The president’s win in the crucial battleground of Ohio, coupled with subsequent victories in both Iowa and Oregon, put him over the required 270 electoral votes.
Obama broke out early in the night, winning a string of key battlegrounds even as Romney built his electoral-vote count with wins in reliably conservative states. Obama scored a big win in Pennsylvania, a vital battleground where Romney made a late play for support. Obama also walked away with a win in the swing states of New Hampshire, Wisconsin and Michigan.
Minutes before Obama was projected the winner, Romney claimed his first battleground prize of the night with a projected victory in North Carolina, where the Democrats held their 2012 convention.
Elsewhere, Obama and Romney each racked up expected victories Tuesday night in relatively safe territory.
Romney was the projected winner in Utah, Montana, Arizona, Missouri, Idaho, Texas, Louisiana, Kansas, North Dakota, South Dakota, Nebraska, Wyoming, Alabama, Mississippi, Oklahoma, Tennessee, Arkansas, West Virginia, South Carolina, Georgia, Indiana and Kentucky.
Fox News projects Obama was the winner in his home state of Illinois, California, Hawaii, Washington, Minnesota, New Mexico, Maine, New York, Delaware, Connecticut, Maryland, Massachusetts, New Jersey, Rhode Island, Vermont and the District of Columbia.
The vote Tuesday marked the end of a grueling race. For Obama, the election is the last time his name will appear on a ballot, or so he claims. For Romney, the election closed out a nearly six-year run for the presidency. The Republican nominee ran unsuccessfully in 2008.
The 2012 campaign was decidedly different from 2008, when Obama ran on a lofty message of change and leveraged voter dissatisfaction with the George W. Bush administration — and particularly the war in Iraq — to defeat Republican nominee John McCain.
This time around, each candidate’s campaign message was bound to the state of the economy, having suffered a recession shortly before Obama took office. Romney argued forcefully that Obama failed to deliver the kind of economic rebound that typically follows a downturn. The Republican nominee accused the president of throwing money at the problem with a poorly designed stimulus, and then abandoning the issue altogether to focus on passing ObamaCare.
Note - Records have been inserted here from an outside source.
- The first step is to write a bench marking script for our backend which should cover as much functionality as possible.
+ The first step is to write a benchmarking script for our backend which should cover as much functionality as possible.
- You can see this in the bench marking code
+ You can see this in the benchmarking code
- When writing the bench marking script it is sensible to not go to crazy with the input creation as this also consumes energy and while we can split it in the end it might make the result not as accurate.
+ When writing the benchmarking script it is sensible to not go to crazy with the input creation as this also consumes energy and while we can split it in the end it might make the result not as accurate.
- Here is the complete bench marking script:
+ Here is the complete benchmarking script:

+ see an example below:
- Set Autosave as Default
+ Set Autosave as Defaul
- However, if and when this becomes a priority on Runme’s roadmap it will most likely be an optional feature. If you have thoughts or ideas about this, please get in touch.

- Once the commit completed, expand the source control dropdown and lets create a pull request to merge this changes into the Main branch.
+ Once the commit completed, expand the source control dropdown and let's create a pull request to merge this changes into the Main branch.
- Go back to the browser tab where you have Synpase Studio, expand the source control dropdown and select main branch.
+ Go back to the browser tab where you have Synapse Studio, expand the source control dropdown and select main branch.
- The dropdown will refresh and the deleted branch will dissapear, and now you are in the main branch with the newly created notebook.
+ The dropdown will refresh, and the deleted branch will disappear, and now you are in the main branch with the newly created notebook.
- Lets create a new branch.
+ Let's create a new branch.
Romney argued that the health care law, along with countless regulations and an allegedly anti-business attitude, all combined to stand in the way of a full-throated recovery.
Issues like the Libya terror attack and the threat from Iran’s nuclear program brought foreign policy into the mix, but the economy remained central.
But Obama argued all along that, despite the slack in the system, the country was moving in the right direction. He pointed to recent economic reports, including Labor Department data showing the jobless rate falling below 8 percent for the first time since he took office, as signs that the economy was improving and would get better over time.
He warned that Romney’s agenda — which he described as tax breaks for the rich and giveaways to corporations — would only reprise the “failed” economic policies of the prior administration which he claimed led to the recession.